Giving each other the room to have our own views and lifestyles, is an expression of respect.
Giving respect is an expression of consideration of their life and choices.
Giving consideration of their life, and their choices is an expression of kindness and tolerance of them.
Giving kindness is an expression of love.
And we still love people who’s behaviors sometimes trigger pain for us, in our hearts. And others still love us, even when our behaviors sometimes trigger pain in their hearts. This is the human challenge of loving.

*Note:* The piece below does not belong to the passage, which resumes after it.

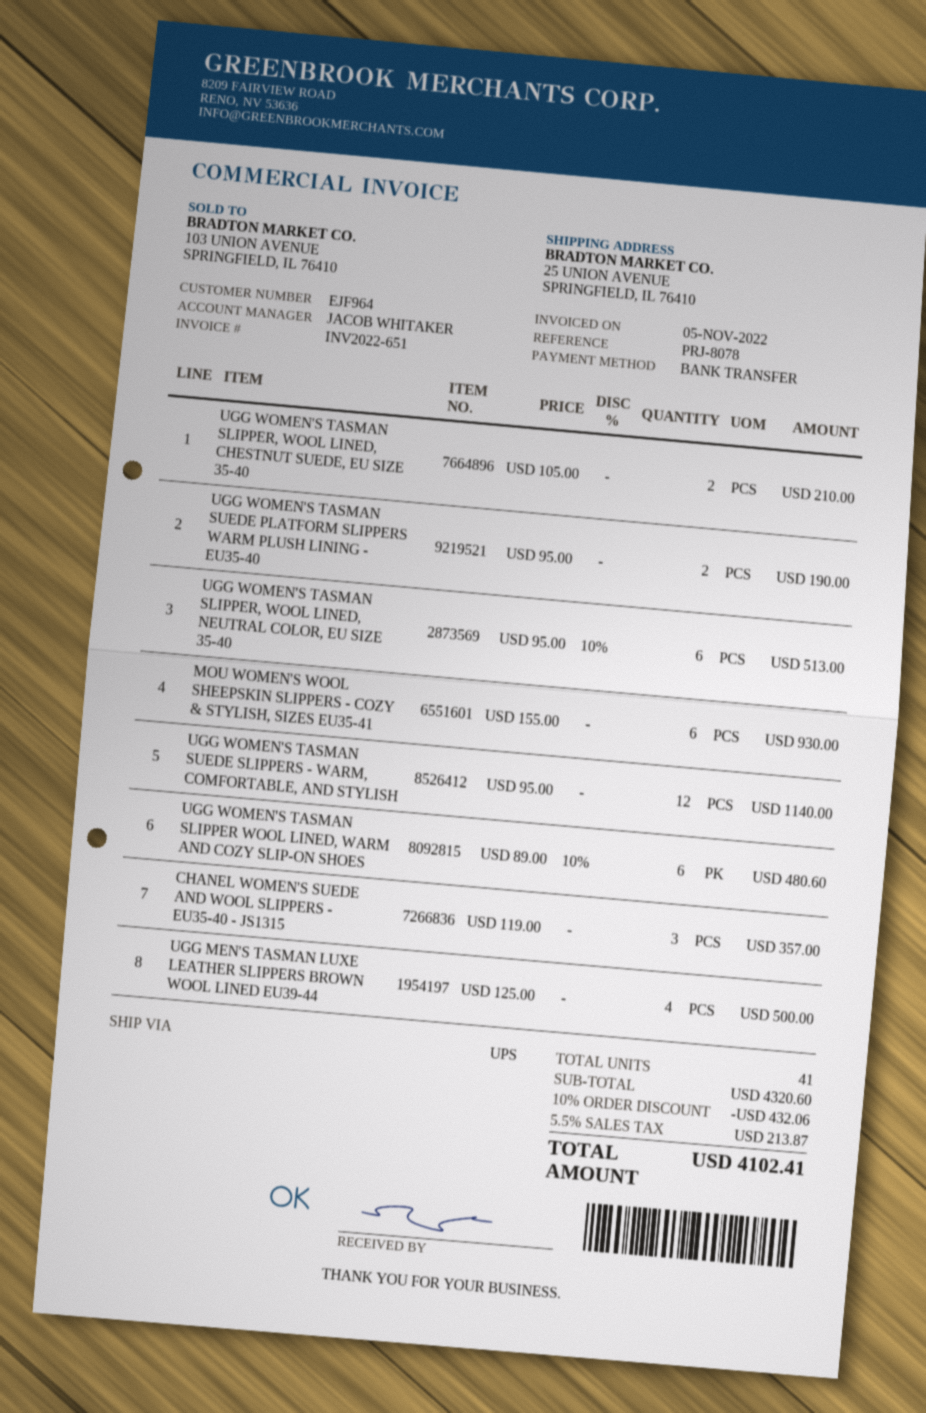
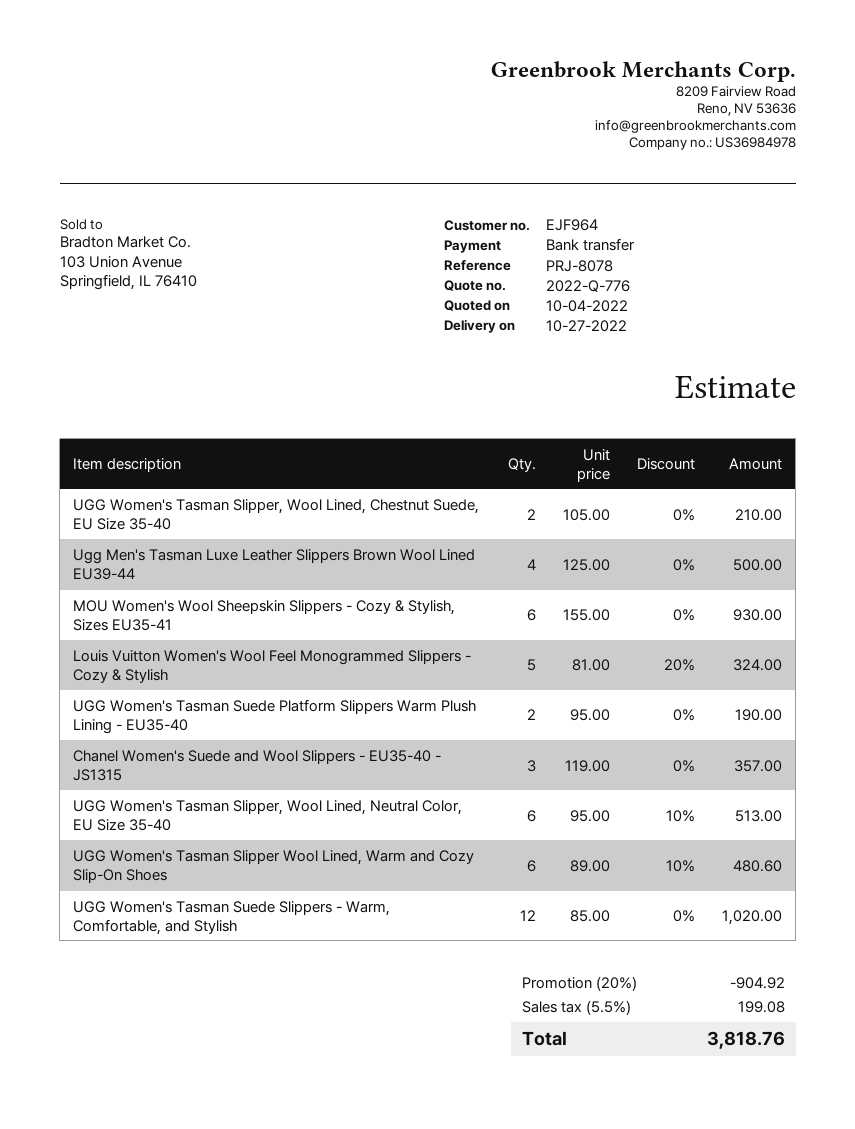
UGG WOMEN'S TASMAN SUEDE SLIPPERS - WARM, COMFORTABLE, AND STYLISH: 12 x 95.00 = 1140.00 -> 12 x 85.00 = 1020.00
Louis Vuitton Women's Wool Feel Monogrammed Slippers - Cozy & Stylish: none -> 5 x 81.00 - 20% = 324.00
discount: 10% = 432.06 -> 20% = 904.92
tax: 5.5% = 213.87 -> 5.5% = 199.08
total: 4102.41 -> 3818.76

Because there are 8 billion people on the planet, there are 8 billion sets of beliefs, views, opinions, and 8 billion different lifestyles. No two people can ever be the same person, so no two people can ever be the same within our minds and hearts.
If we so choose it – yes, we can rely on logic to determine whether we love, but no one recommends logic being the source. What we learn is that we rely on our heart and soul to determine this. Your question is about loving others who choose differently, act differently, are motivated differently, and let their heart feel differently. There is no way around facing this experience for any human being. We face this challenge every moment of our lives, even if we’re not aware of facing it.
If you are asking for a little logic, when it comes to trusting someone, there are 8 billion people who are human beings, who have both good and bad within them (us). This means there are 8 billion human beings who make mistakes sometimes (but not always), have accidents sometimes (but not always), make poor decisions sometimes (but not always), and lose track of our common sense sometimes (but not always). This means that all people are both trustworthy sometimes and not trustworthy sometimes – this includes ourselves.
We CAN learn to trust people when they’re being trustworthy, and we CAN learn to NOT trust them when they’re not being trustworthy, but we must learn when to trust ourselves to strengthen an honest ability to accurately assess this, so that we can learn to tell the difference between when someone is being trustworthy and when someone is being untrustworthy.
Remember, everyone wants to be loved. Everyone is given opportunities to love. Neither of these two is easy, but they’re still both worth our effort, and all of us know this because we keep trying. These two come hand-in-hand, together – two sides of one coin.
If it helps any, it is a worthy prayer to pray,:
“Lord, help me to love and to recognize and accept the love other’s have for me.”
When we have reached this point, then we can decide how to respond in a pandemic. With one possible response being that we express our caring by giving others the respect for their choices, and give ourselves the respect for our own choices, while at the same time, showing we love/care for them in other ways available, and showing them that we also love/care about our own health in ways available to ourselves…
…and as you know, sometimes, there is pain with the love. The term is called “long-suffering”. It is what we feel when we love someone who acts contrary to what’s best for them or best for all.
May God be with us all in our journey to continue to love the people that we have loved already – while we continue to learn new things about who they are… and who we are.
A New Internet Challenge: Pray many times on the day called “Today”.
I think some might prefer a bucket of cold water poured on oneself, though. Just remember to say, “Oh, My God!” when you do it. (or try it without the cold water.)